Illness, disability and disfigurement has a problematic history in children’s literature. What are the main problems, today and in the past, and how might writers aspire to do better?
A BRIEF HISTORY OF CHILDREN’S LITERATURE AND ILLNESS
When you think of classic children’s literature and illness, you’re likely to come up with The Secret Garden.
The Secret Garden […] presents ideas that could certainly be called subversive, since at the time they were new and of dubious reputation. In this case, however, they are ideas about religion, psychology, and health. Colin’s self-hypnotic chanting recalls the sermons of Christian Science or New Thought, in both of which Mrs. Burnett [the author] was interested. The idea that illness is often largely psychological, and can be cured by positive thinking, permeates [The Secret Garden]. Another new concept is that of the healing power of nature, of fresh air and outdoor exercise. Today we take ideas like this for granted, but Mrs. Burnett grew up in an age when the only exercise permitted to middle-class women was going for walks. The Secret Garden also shows the influence of the new paganism that found a following among liberal intellectuals of the time. It contains a kind of nature spirit in Dickon, the farm boy who spends whole days on the moors talking to plants and animals and who is a sort of cross between Kipling’s Mowgli and the many adult incarnations of the rural [man-beast god] Pan who appear in Edwardian fiction.

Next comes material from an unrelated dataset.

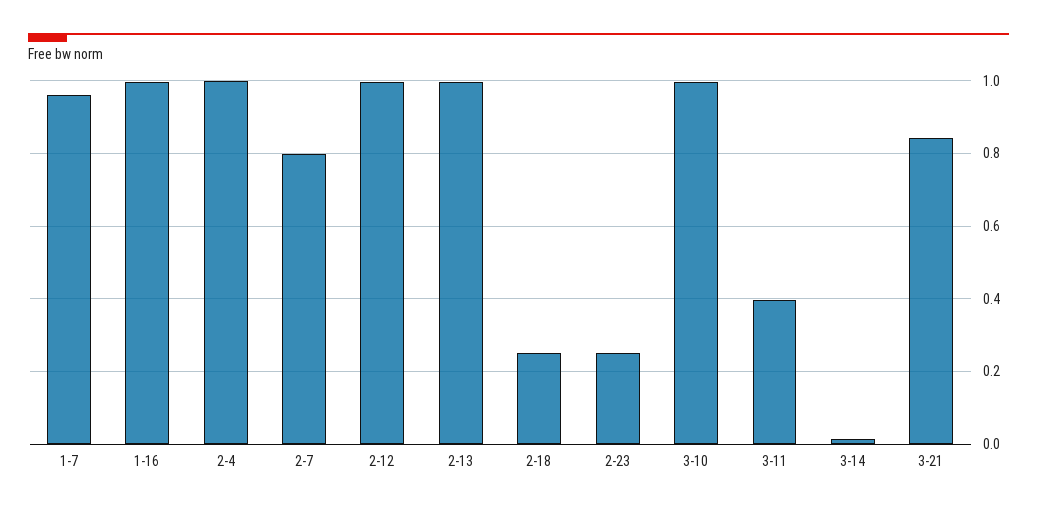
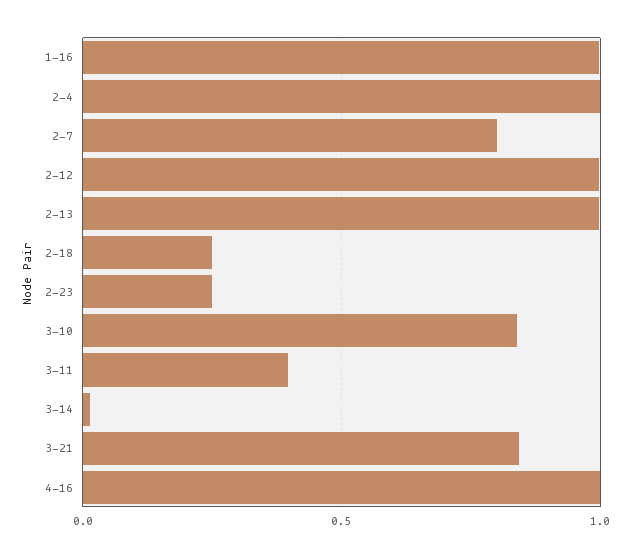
1-7: 0.96 -> none
3-10: 1 -> 0.85
4-16: none -> 1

— Alison Lurie, Don’t Tell The Grownups: The subversive power of children’s literature
The Secret Garden is a typical example of literature from the First Golden Age of Children’s Literature, which from 1850 until the first world war.
Now we are in the Third Golden Age of Children’s Literature. Children’s stories have never been so accomplished or diverse. Still, there have been expressions of concern lately about the amount of ill-health in contemporary children’s literature. Ill-health is one of modern kidlit’s defining features. Continue reading “Illness and Disability in Children’s Literature”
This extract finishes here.